#### EXERCISE
Please give the listing again in full, leaving out its images.

#### RECORD SET

************

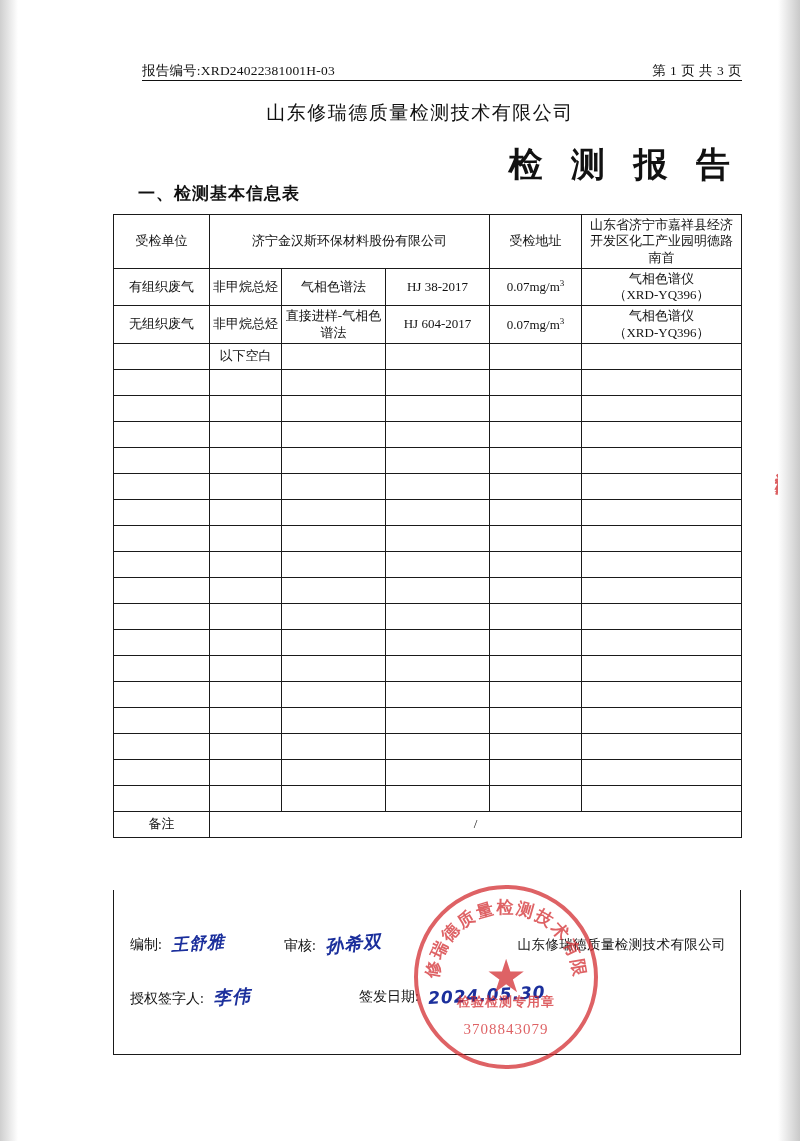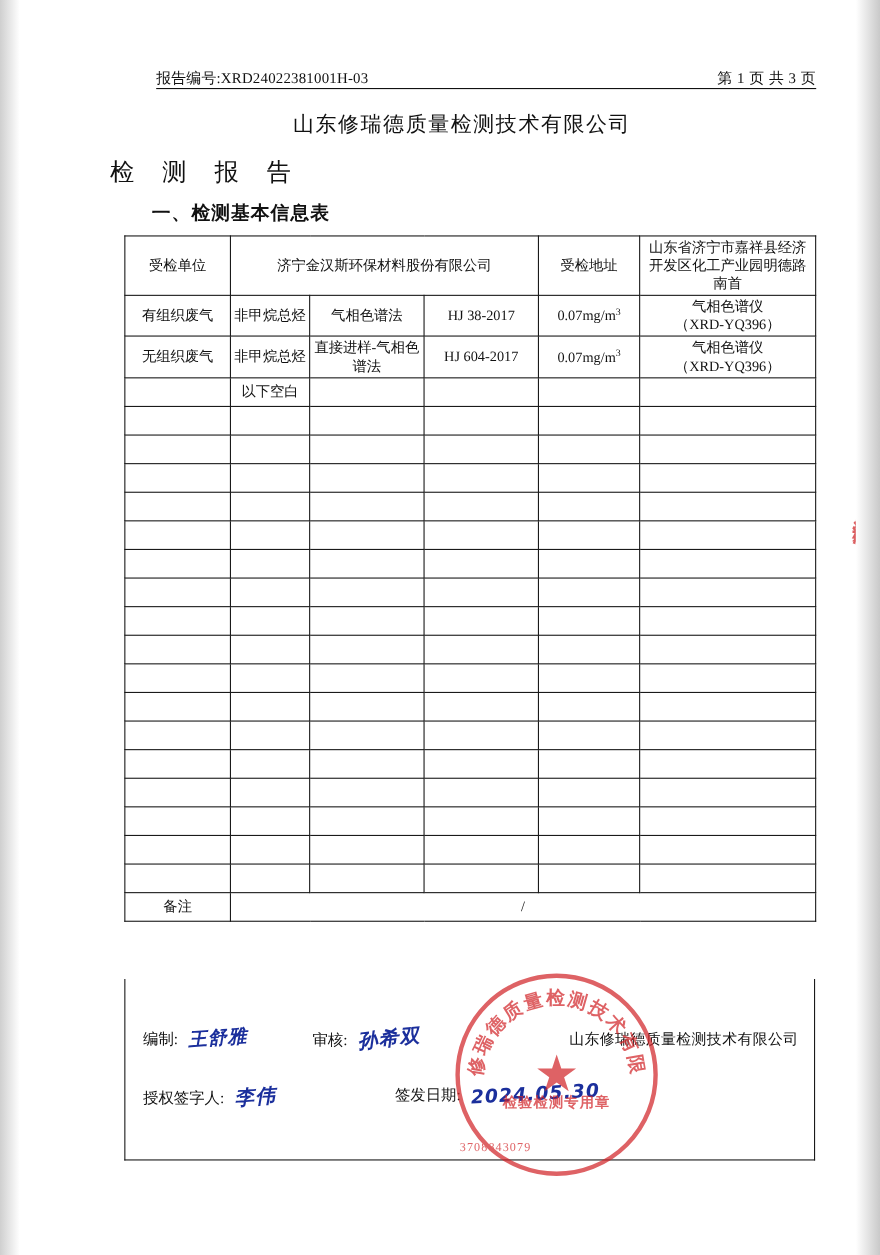--- a/index.html
+++ b/index.html
@@ -69,23 +69,23 @@
     text-align: center;
     font-size: 19px;
     letter-spacing: 1.5px;
     color: #111;
   }
   .doc-title {
     position: absolute;
     left: 0;
     top: 142px;
     width: 640px;
-    text-align: left;
-    font-size: 22px;
-    font-weight: normal;
+    text-align: right;
+    font-size: 34px;
+    font-weight: bold;
     letter-spacing: 10px;
     color: #111;
   }
   .section-title {
     position: absolute;
     left: 38px;
     top: 182px;
     font-size: 17px;
     font-weight: bold;
     letter-spacing: 1px;
@@ -187,24 +187,24 @@
     width: 100%;
     text-align: center;
     top: 104px;
     font-size: 13px;
     font-weight: bold;
     letter-spacing: 1px;
   }
   .seal .num {
     position: absolute;
     width: 100%;
+    text-align: center;
     top: 132px;
-    font-size: 11px;
+    font-size: 15px;
     letter-spacing: 1px;
-    margin-top: 16px;
   }
   
   .edge-stamp {
     position: absolute;
     right: 2px;
     color: #cf2a2d;
     opacity: .75;
     font-size: 22px;
     font-weight: bold;
     writing-mode: vertical-rl;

************

#### OUTPUT BELOW
--- a/index.html
+++ b/index.html
@@ -69,23 +69,23 @@
     text-align: center;
     font-size: 19px;
     letter-spacing: 1.5px;
     color: #111;
   }
   .doc-title {
     position: absolute;
     left: 0;
     top: 142px;
     width: 640px;
-    text-align: left;
-    font-size: 22px;
-    font-weight: normal;
+    text-align: right;
+    font-size: 34px;
+    font-weight: bold;
     letter-spacing: 10px;
     color: #111;
   }
   .section-title {
     position: absolute;
     left: 38px;
     top: 182px;
     font-size: 17px;
     font-weight: bold;
     letter-spacing: 1px;
@@ -187,24 +187,24 @@
     width: 100%;
     text-align: center;
     top: 104px;
     font-size: 13px;
     font-weight: bold;
     letter-spacing: 1px;
   }
   .seal .num {
     position: absolute;
     width: 100%;
+    text-align: center;
     top: 132px;
-    font-size: 11px;
+    font-size: 15px;
     letter-spacing: 1px;
-    margin-top: 16px;
   }
   
   .edge-stamp {
     position: absolute;
     right: 2px;
     color: #cf2a2d;
     opacity: .75;
     font-size: 22px;
     font-weight: bold;
     writing-mode: vertical-rl;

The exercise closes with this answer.